По всей видимости, мы прибыли последними, поскольку пустыми остались только две кушетки, расположенные по обе стороны от нашего хозяина. Лукулл, полулежа в центре полукруга, взглянул на наше прибытие, но не встал. Он был одет в шафрановую тунику с изысканной красной вышивкой с поясом из серебряной цепочки; его волосы, седеющие на висках, но все еще густые для мужчины сорока шести лет, были зачесаны назад, обнажая выдающийся лоб. Несмотря на его репутацию богатого человека, цвет его лица был чистым, а талия не была больше, чем у большинства мужчин его возраста.

– Цицерон! – воскликнул он. – Как приятно тебя видеть! Ты как раз к блюду из кефали. Я заказал их сегодня утром из Кумаэ, с рыбной фермы Ораты. Повар пробует новый рецепт, что-то вроде жарки их на шампуре с оливковой начинкой, - сказал он. – Я могу сразу же умереть, отведав их, так как решил, что ничего вкуснее больше не смогу попробовать.

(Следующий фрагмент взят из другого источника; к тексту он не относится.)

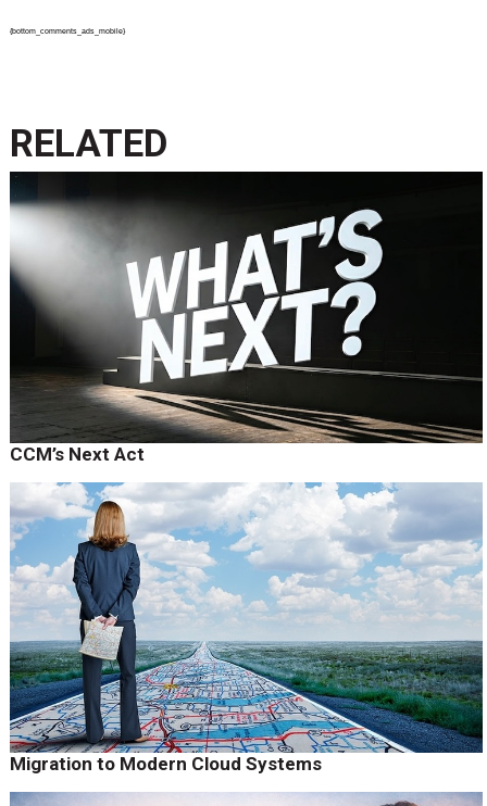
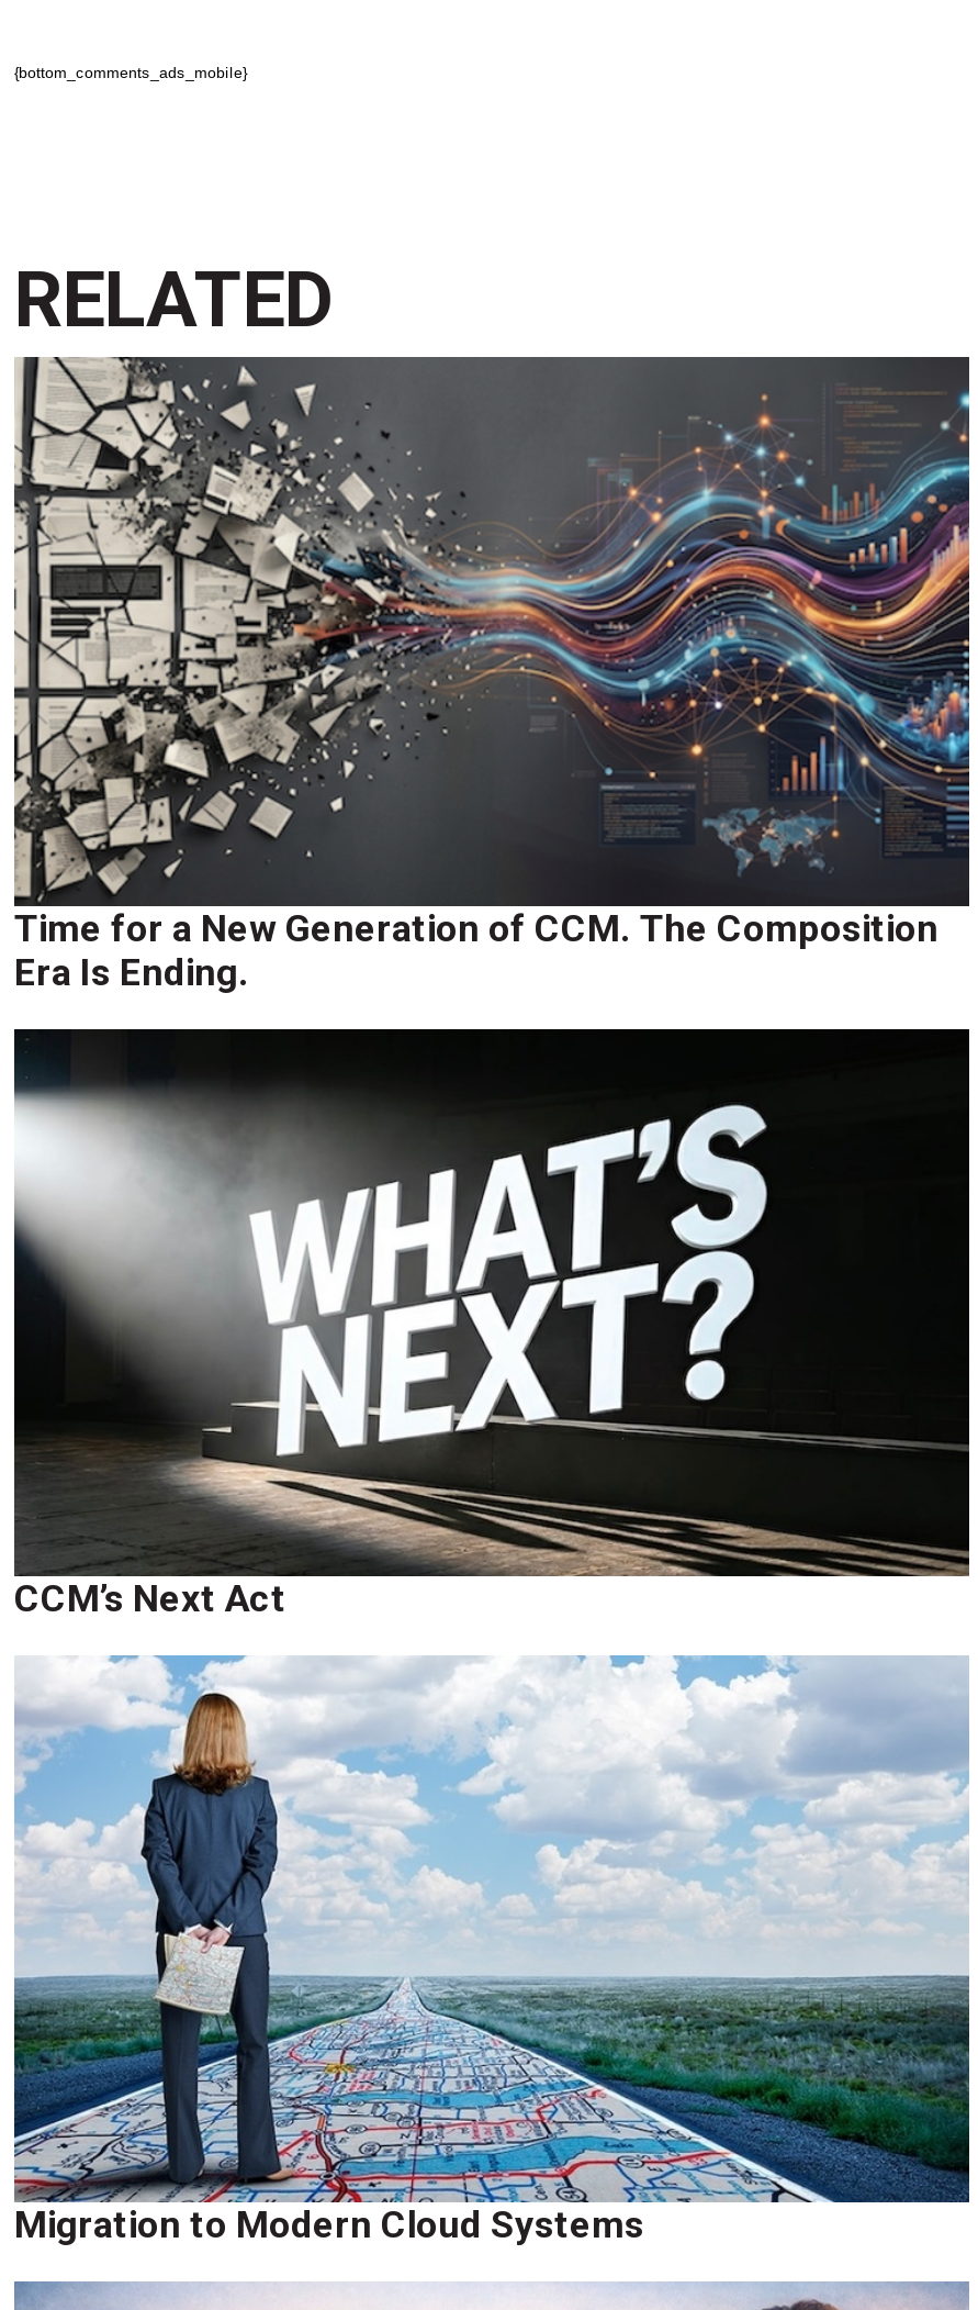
none -> [12,357,971,993] [image] | Time for a New Generation of CCM. The Composition | Era Is Ending.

 – Неважно, какое удовольствие ты получаешь, всегда есть другое, чтобы его превзойти, - ответил один из гостей. Черты лица этого человека были так похожи на черты нашего хозяина, что я понял, что это должен быть младший брат Лукулла, Марк Лициний. Говорили, что они были очень близки; действительно, Лукулл воздерживался баллотироваться на свой первый пост до тех пор, пока его брат Марк не стал достаточно взрослым, чтобы баллотироваться вместе с ним, так что они оба могли быть избраны курульными эдилами, в качестве партнеров. Игры, устроенные ими для населения в том году, на которых впервые в истории слоны сражались с медведями, стали легендарными. Судя по его комментарию и по одежде – греческому хитону с элегантно вышитой золотой нитью каймой – Марк был таким же эпикурейцем, как и его старший брат.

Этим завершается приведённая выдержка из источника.